▸ **What you are asked to do**
Lines before the one containing "PWPT3666339173579: none -> 7 for 129.36" are left out; return that line and all lines after it, exactly, through the end of the records below.

▸ **Dataset extract**

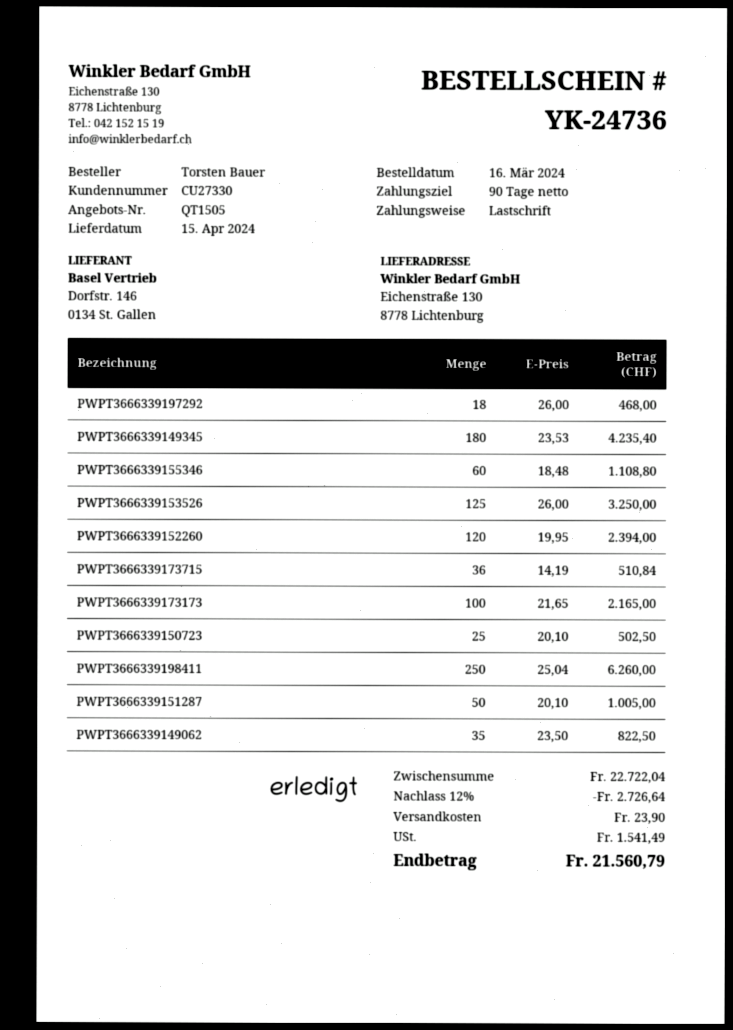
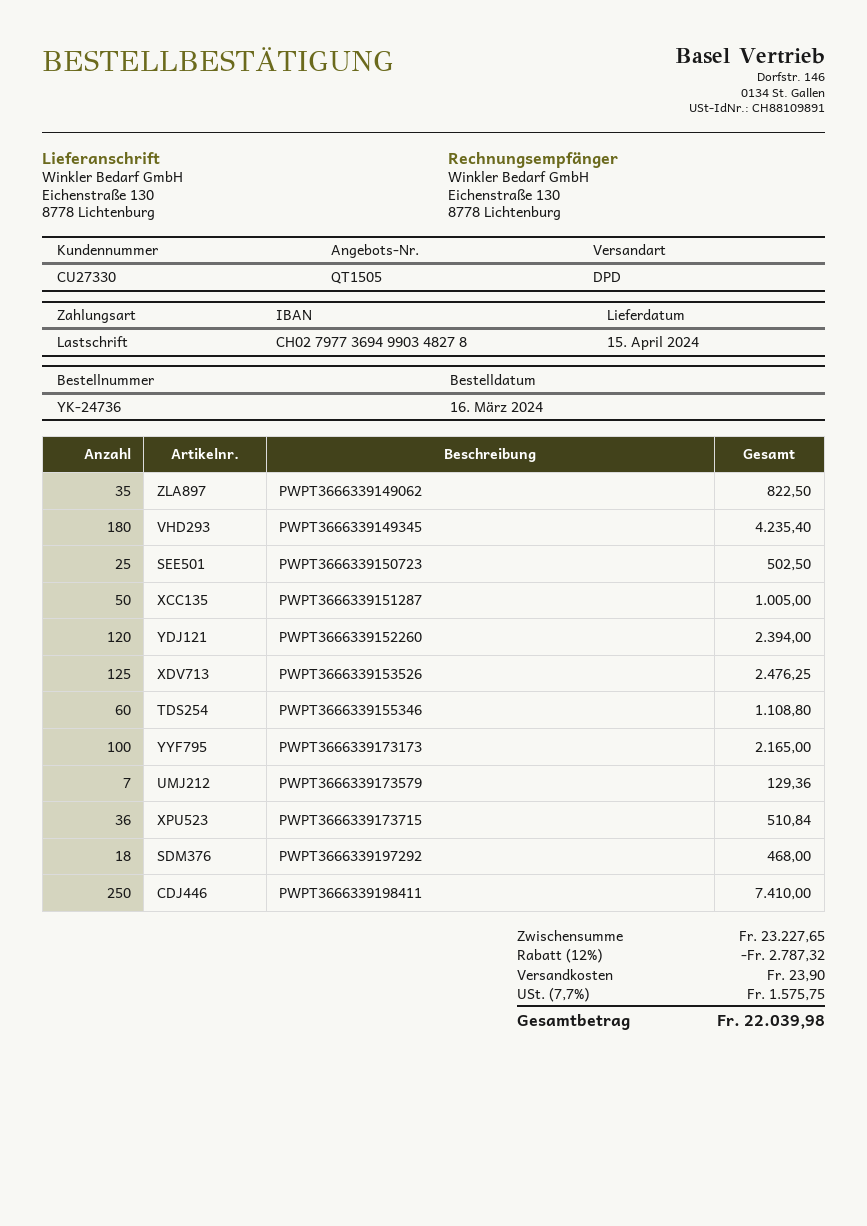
PWPT3666339153526: 125 for 3250.00 -> 125 for 2476.25
PWPT3666339198411: 250 for 6260.00 -> 250 for 7410.00
PWPT3666339173579: none -> 7 for 129.36
subtotal: 22722.04 -> 23227.65
discount: 12% = 2726.64 -> 12% = 2787.32
tax: 1541.49 -> 1575.75
total: 21560.79 -> 22039.98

▸ **Answer to this task**
PWPT3666339173579: none -> 7 for 129.36
subtotal: 22722.04 -> 23227.65
discount: 12% = 2726.64 -> 12% = 2787.32
tax: 1541.49 -> 1575.75
total: 21560.79 -> 22039.98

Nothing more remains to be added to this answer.